### Exercise materials
━━━━

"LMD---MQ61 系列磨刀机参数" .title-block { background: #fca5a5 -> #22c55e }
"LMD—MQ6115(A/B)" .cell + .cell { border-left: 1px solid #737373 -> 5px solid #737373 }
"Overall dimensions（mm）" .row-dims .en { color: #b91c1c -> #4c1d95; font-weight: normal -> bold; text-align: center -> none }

━━━━

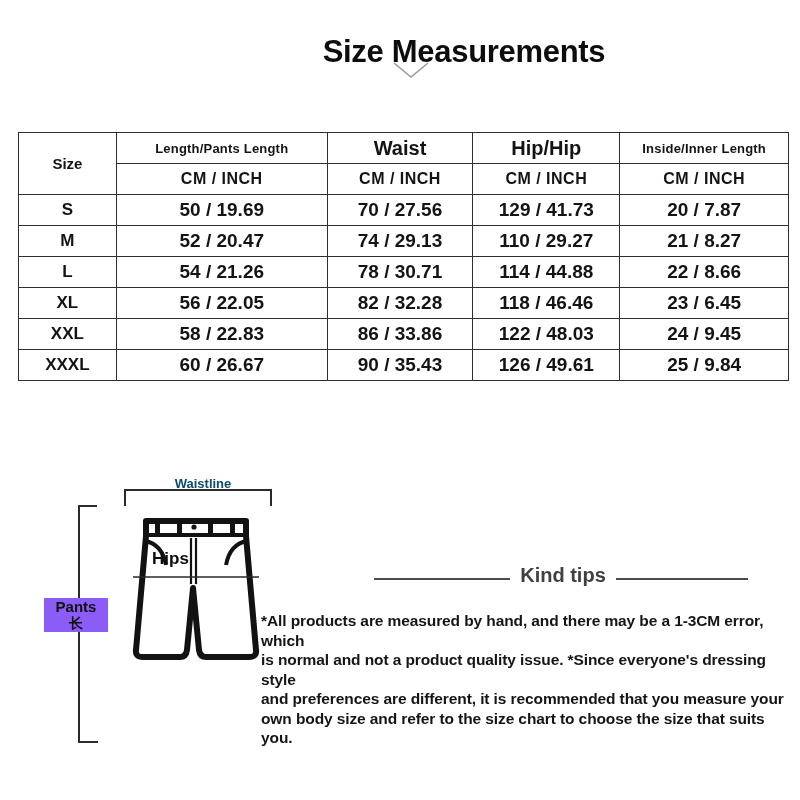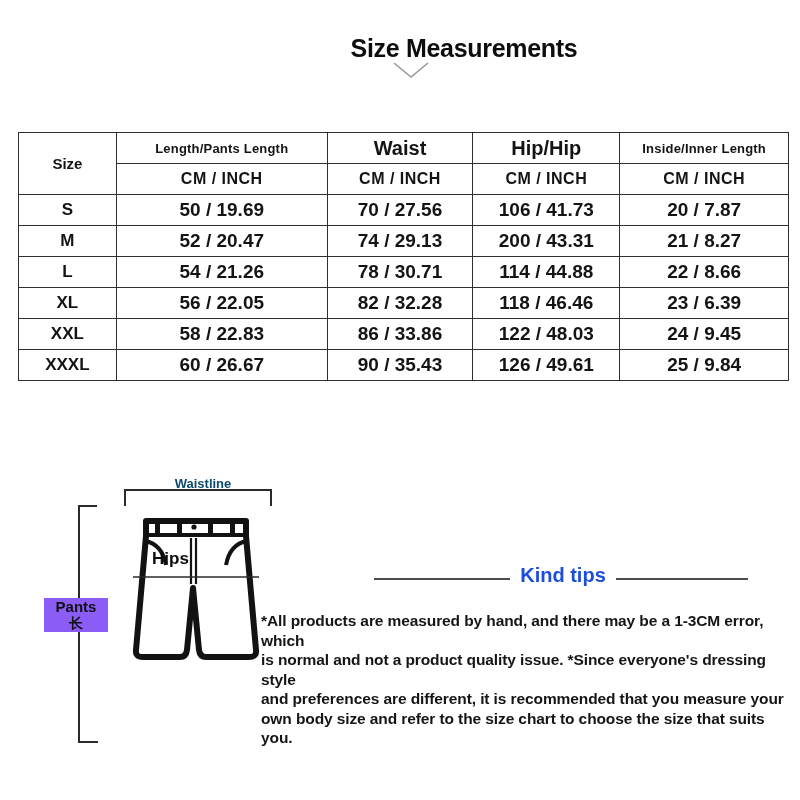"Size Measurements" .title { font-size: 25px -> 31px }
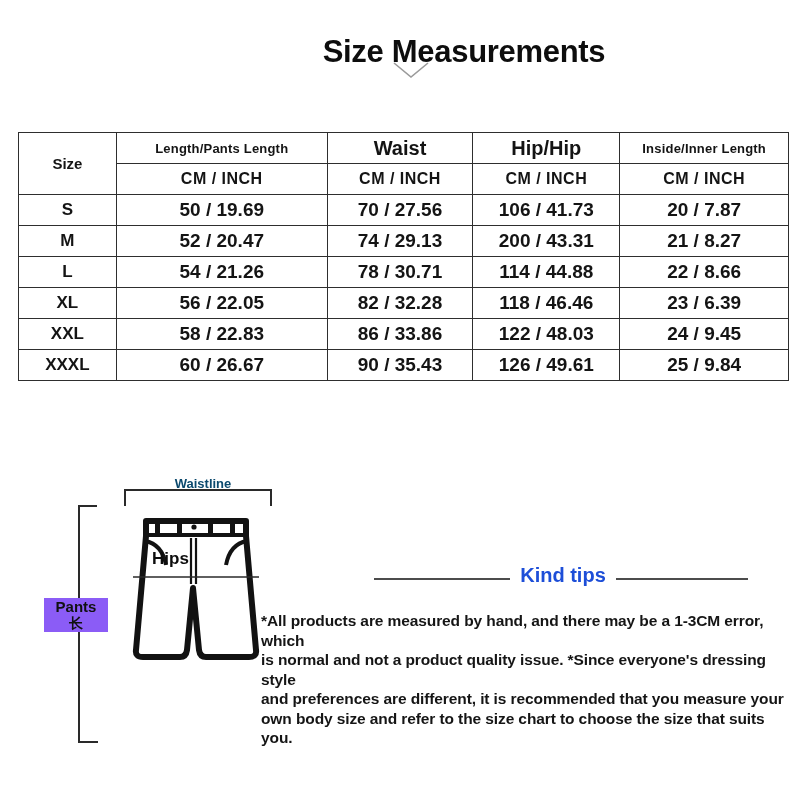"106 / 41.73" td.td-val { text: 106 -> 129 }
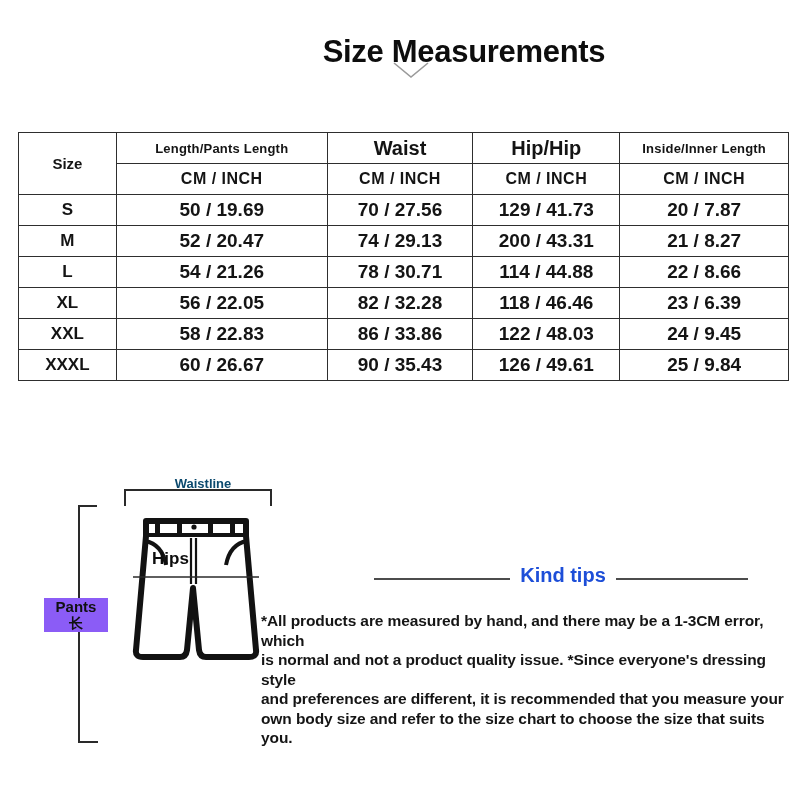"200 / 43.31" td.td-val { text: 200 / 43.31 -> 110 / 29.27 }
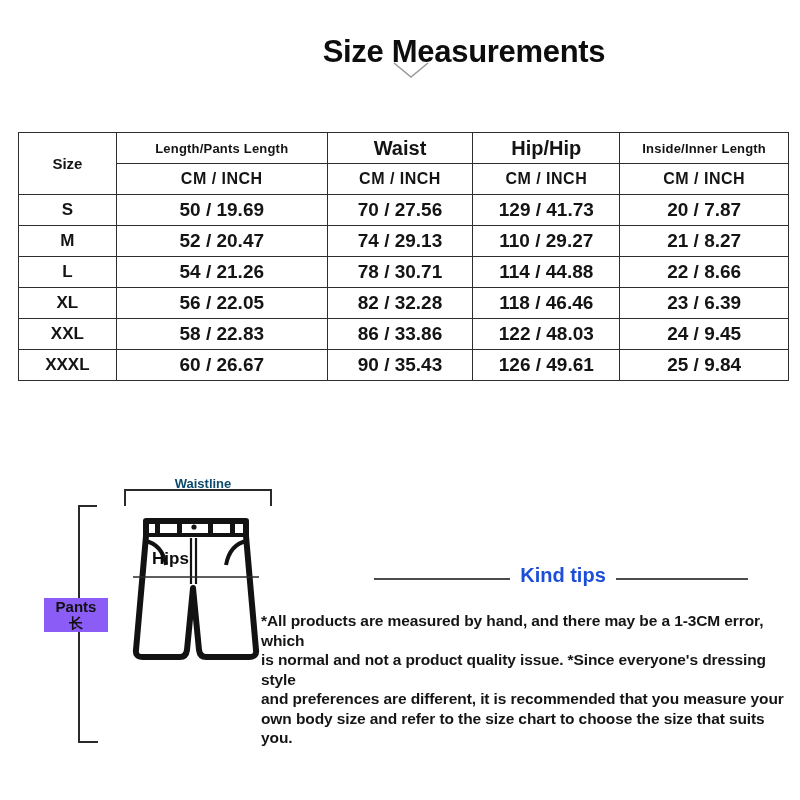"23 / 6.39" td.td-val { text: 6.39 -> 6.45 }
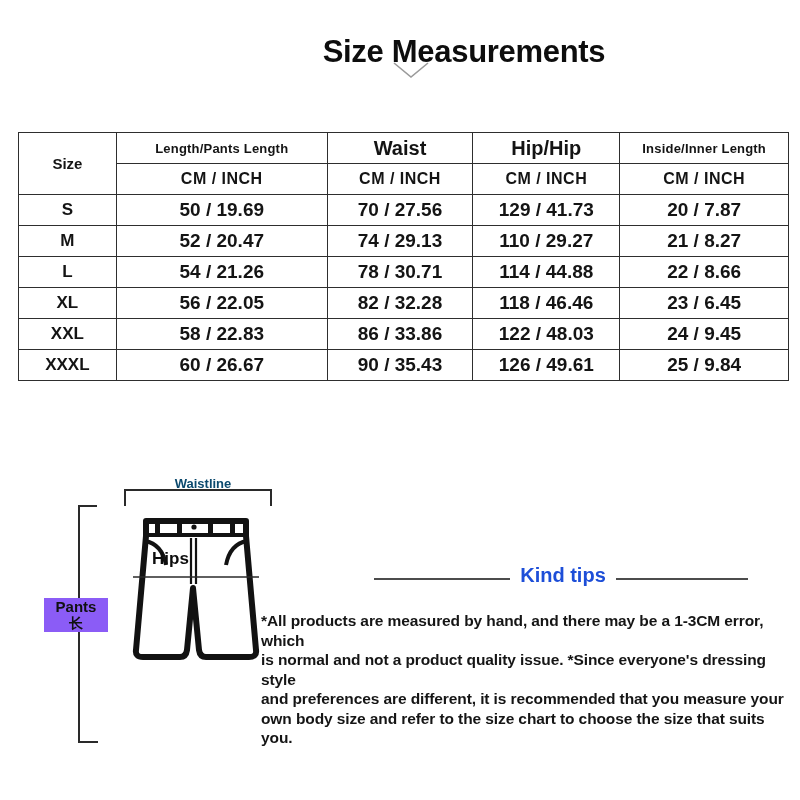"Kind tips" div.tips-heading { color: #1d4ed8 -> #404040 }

━━━━

### What is expected
Would you transcribe the lines above exactly, going from the line bearing "text: 200 /" through the line bearing "color: #1d4ed8 ->", and drop the pictures from the copy?

### Output of the task
"200 / 43.31" td.td-val { text: 200 / 43.31 -> 110 / 29.27 }
"23 / 6.39" td.td-val { text: 6.39 -> 6.45 }
"Kind tips" div.tips-heading { color: #1d4ed8 -> #404040 }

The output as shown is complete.